Ronnie, 81, of Clifton Gardens, was working as cruise director for P&O and Bowie spent four days on his liner the Canberra in 1973 just after his first big hit Space Oddity had been released.
Ronnie said: “He was a lovely man, no airs or graces and very friendly.
“We got chatting and then one day I asked him if he would come along to our sing-along night in one of the bars.
“He said he was thinking of going to the cinema, but I told him the film was rubbish and he laughed and said he would think about it.
He was a lovely man, no airs or graces and very friendlyRonnie Ray
“We used to do a classic songbook sing-along and it was popular with the passengers.

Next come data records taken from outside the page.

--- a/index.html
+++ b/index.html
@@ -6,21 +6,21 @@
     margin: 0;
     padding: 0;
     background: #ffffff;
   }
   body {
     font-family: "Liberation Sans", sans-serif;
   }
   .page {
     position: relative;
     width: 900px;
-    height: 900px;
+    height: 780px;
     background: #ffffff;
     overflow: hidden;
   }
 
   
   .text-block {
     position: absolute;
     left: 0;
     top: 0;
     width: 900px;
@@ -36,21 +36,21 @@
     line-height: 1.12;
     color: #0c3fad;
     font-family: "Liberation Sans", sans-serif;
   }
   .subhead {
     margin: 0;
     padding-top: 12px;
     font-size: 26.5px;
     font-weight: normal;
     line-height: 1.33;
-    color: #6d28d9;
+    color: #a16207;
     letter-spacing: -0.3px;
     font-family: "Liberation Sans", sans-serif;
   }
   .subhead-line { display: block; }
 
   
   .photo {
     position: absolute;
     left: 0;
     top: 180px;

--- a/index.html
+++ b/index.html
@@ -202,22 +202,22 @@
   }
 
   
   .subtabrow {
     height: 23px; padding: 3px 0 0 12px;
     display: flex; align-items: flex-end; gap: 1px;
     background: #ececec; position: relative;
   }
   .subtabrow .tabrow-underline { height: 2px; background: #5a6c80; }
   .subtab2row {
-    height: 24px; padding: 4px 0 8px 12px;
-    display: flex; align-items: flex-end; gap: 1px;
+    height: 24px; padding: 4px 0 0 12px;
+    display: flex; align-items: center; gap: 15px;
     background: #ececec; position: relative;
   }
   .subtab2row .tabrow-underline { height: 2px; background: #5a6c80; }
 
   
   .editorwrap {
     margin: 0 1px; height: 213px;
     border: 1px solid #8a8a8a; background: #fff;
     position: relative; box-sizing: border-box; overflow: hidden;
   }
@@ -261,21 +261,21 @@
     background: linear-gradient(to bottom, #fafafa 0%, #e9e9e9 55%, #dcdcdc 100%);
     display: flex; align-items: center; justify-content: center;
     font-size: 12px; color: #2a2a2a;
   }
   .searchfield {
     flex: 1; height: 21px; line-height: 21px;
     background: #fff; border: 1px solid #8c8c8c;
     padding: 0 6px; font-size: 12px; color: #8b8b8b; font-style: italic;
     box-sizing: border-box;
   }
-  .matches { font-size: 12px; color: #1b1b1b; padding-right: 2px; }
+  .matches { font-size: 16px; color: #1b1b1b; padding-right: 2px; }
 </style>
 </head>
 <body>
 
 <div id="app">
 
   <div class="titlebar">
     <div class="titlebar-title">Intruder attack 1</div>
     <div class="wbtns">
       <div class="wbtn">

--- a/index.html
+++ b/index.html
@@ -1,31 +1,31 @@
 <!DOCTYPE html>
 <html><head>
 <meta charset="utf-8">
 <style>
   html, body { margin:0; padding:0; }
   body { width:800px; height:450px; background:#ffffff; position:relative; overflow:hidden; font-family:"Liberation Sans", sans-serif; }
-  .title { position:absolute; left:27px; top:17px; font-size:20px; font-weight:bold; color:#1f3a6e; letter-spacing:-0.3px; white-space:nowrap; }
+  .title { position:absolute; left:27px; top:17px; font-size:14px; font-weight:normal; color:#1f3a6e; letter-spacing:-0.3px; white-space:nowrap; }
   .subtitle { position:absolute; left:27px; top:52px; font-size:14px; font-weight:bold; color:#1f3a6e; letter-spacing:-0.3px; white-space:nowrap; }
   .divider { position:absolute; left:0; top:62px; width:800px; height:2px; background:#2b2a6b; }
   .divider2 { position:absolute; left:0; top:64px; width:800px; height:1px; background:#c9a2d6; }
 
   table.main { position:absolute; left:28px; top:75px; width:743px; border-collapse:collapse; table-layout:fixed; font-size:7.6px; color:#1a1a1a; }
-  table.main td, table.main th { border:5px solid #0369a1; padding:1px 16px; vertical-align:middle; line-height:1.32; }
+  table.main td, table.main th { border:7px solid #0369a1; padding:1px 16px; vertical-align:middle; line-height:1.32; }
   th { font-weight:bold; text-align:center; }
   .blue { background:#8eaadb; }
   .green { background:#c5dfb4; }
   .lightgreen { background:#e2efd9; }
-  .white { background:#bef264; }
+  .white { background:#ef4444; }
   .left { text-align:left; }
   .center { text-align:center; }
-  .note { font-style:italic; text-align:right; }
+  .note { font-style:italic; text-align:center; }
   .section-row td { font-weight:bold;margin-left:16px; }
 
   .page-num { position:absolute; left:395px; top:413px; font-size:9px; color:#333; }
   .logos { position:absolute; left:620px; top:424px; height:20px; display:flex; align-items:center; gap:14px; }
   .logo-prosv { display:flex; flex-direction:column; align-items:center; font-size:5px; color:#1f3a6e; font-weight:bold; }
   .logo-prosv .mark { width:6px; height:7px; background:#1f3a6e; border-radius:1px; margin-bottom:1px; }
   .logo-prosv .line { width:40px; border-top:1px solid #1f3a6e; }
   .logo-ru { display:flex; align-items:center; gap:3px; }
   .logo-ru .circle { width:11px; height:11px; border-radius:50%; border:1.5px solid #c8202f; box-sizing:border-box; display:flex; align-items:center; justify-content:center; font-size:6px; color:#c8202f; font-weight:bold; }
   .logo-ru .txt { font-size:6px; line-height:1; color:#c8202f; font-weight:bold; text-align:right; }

“It got to about 10.30pm and people had started going to their cabins when David Bowie came in with his briefcase.
“He sang a couple of standards, one was Lily Marlene, and then he sang Space Oddity.
“People were coming in in their night clothes to hear him. It was great.
“I have always admired him throughout his career and that song was amazing. I can hear him singing, ‘This is ground control to Major Tom,’ it was a great memory.
“It was a big shock when he died, as big as for any famous person.”
He said he had met many famous people during his career including British actress Merle Oberon and the famous Hollywood actress Jane Mansfield when she was appearing in Blackpool at the Sands Cassino and Norbreck Hydro.
“Jane was a wonderful woman and she asked me once to go to America with her to work for her. But she was killed in a motoring accident and it was shortly after that that I decided to go and work on the cruise liners.
“I did four round the world trips and lots of other cruises – around 300. I only finished working about nine months ago.
“David Bowie’s death was a terrible shock. I had my photograph taken with him during the cruise and I have had it on the table in front of me all day.”
Ronnie met Bowie just as his career began to take off after years of working with a variety of bands in the swinging sixties.
In one of his bands, David Bowie and the Buzz, he played a show in Blackpool.
The date was May 29, 1966 and the band played at the theatre on South Pier.
In the book Bowie and Hutch written by guitarist John Hutchinson, it states that the band were supporting Crispian St Peters who had a hit with a song called Pied Piper.
John Hutchinson said: “At the Summer Beach Spectacular (or something very similar) Crispian packed them in and David Bowie and the Buzz bathed on the pier in the sunshine and the reflected glory.”
He said that the band used to travel to gigs with their equipment in an old ambulance, which was handy as it allowed them easy access through the crowds to the stage door.